In this paper we have shown that Ht31 peptide blocks the activation of arterial KATP channels by db-cAMP or CGRP. The inactive analogue peptide Ht31-P was ineffective, confirming that the effect of Ht31 occurs through disruption of PKA anchoring by PKA-AKAP binding. In addition, the application of exogenous PKA catalytic subunit still activated KATP current in the presence of Ht31, ruling out any non-specific effect of the peptide in preventing channel activation by PKA. Using anti-PKA RIIα antibodies we have also shown that the regulatory subunit of the kinase is located predominantly near the plasma membrane, presumably in close physical proximity to the ion channel it regulates. The lack of availability of reliable antibodies to putative smooth muscle KATP channel subunits prevented us from investigating their co-localization with RII, but such studies should become possible in the future. Together, our results provide strong evidence that the activation of KATP channels by PKA involves localization of the kinase by an AKAP. Ht31 also blocked the steady-state PKA activation of arterial KATP channels that occurs in the absence of receptor stimulation. Steady-state activation may be important for the contribution of these channels to vasodilatation and so to blood flow that has been demonstrated in several vascular beds (Samaha et al. 1992; Quayle et al. 1997; Goto et al. 2000; Duncker et al. 2001). Our present findings suggest that AKAP localization of PKA close to the KATP channel is essential for the tonic drive exerted by PKA on the channel.

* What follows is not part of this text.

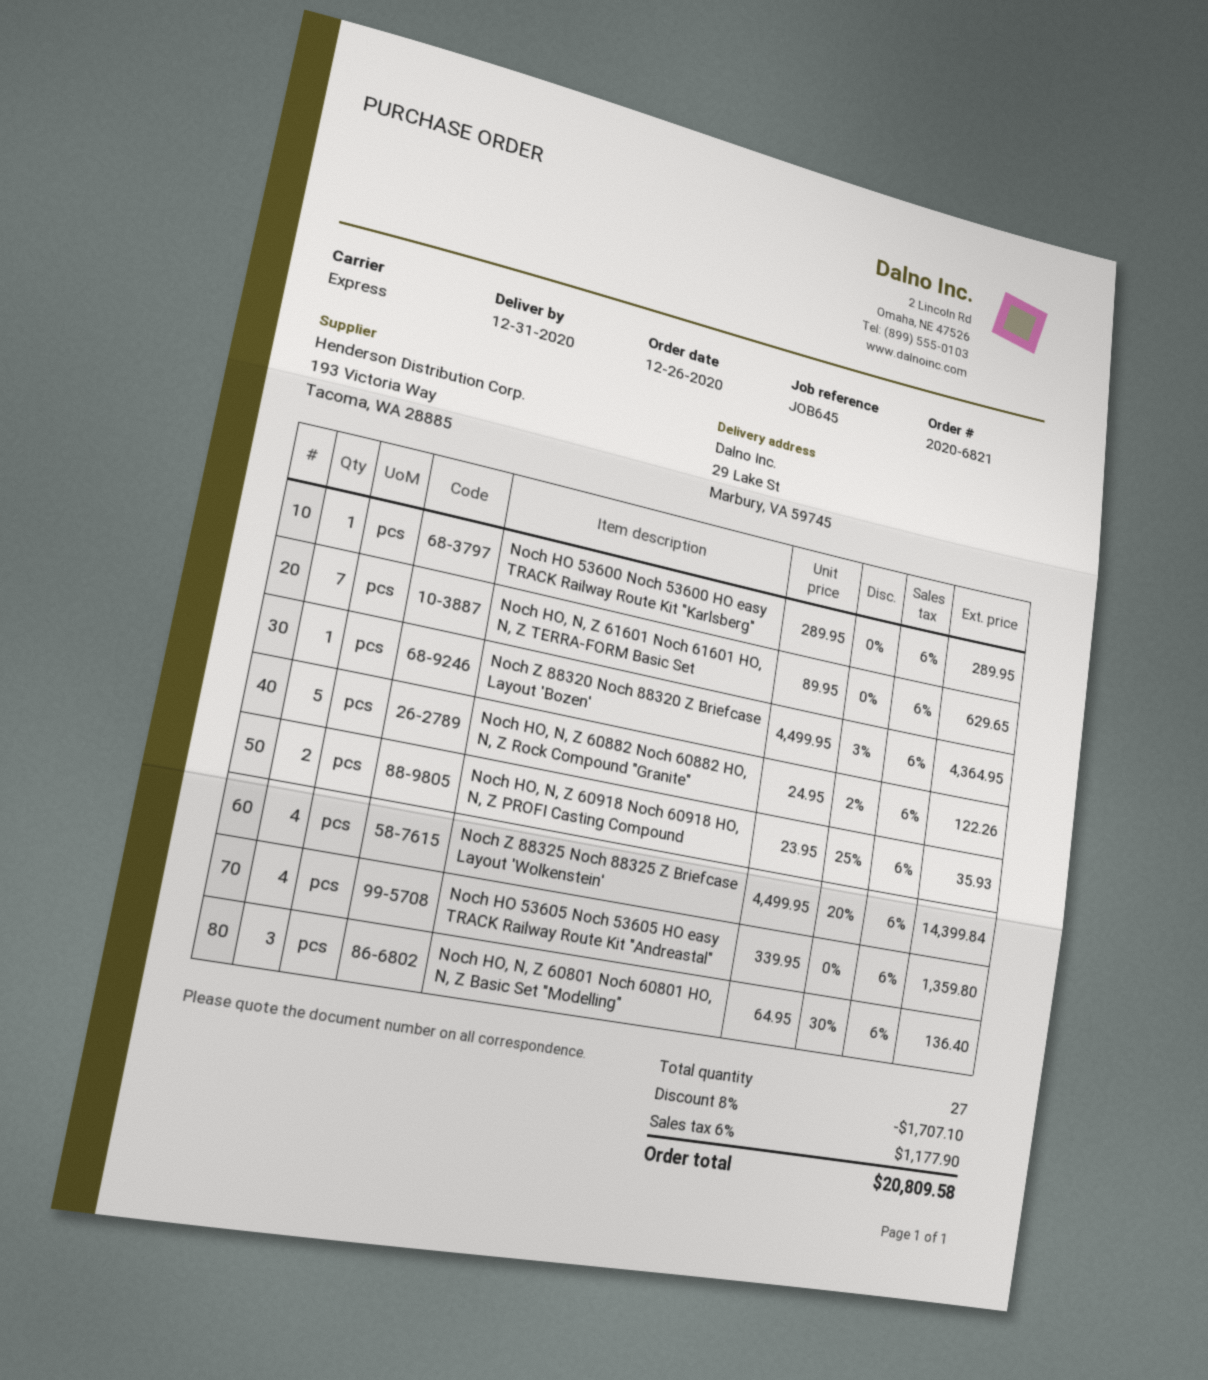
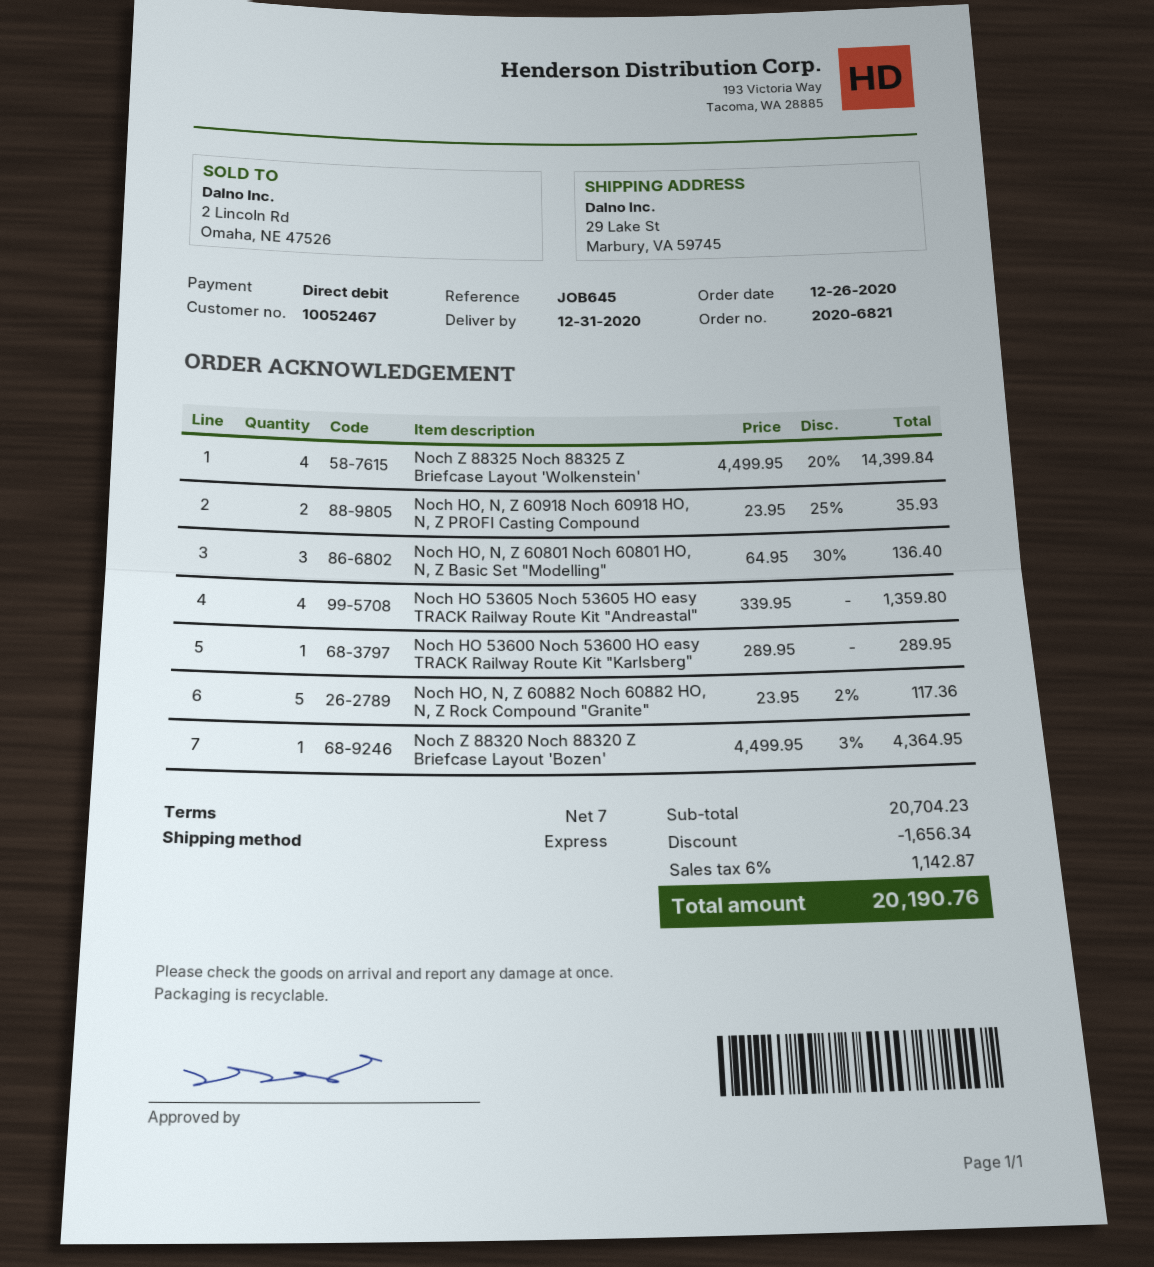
Noch HO, N, Z 61601 Noch 61601 HO, N, Z TERRA-FORM Basic Set: 7 x 89.95 = 629.65 -> none
Noch HO, N, Z 60882 Noch 60882 HO, N, Z Rock Compound "Granite": 5 x 24.95 - 2% = 122.26 -> 5 x 23.95 - 2% = 117.36
discount: 1707.10 -> 1656.34
tax: 6% = 1177.90 -> 6% = 1142.87
total: 20809.58 -> 20190.76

AKAPs form a family of around 70 functionally related proteins (Dodge & Scott, 2000). The prototypic AKAP, AKAP79, has been shown to bind both protein kinase C (PKC) and protein phosphatase 2B (calcineurin) in addition to PKA (Klauck et al. 1996), thus AKAPs can assemble multi-unit enzyme complexes that co-ordinate the phosphorylation state of cellular substrates. These AKAP complexes may themselves be part of larger signalling complexes that can involve both upstream activators and downstream targets (Dodge & Scott, 2000). Arterial KATP channels can be modulated by both PKC and calcineurin in addition to PKA (Bonev & Nelson, 1996; Kubo et al. 1997; Wilson et al. 2000). Thus it is an attractive hypothesis that the functions of these enzymes in regulating arterial KATP channels are integrated by AKAP anchoring into a signalling complex. The nature of the AKAP involved remains to be determined, as do possible scaffolding links between receptors for vasoactive agonists, AKAP and the KATP channel.
We thank Diane Everitt for skilled technical assistance, and the Wellcome Trust, Royal Society and British Heart Foundation for support.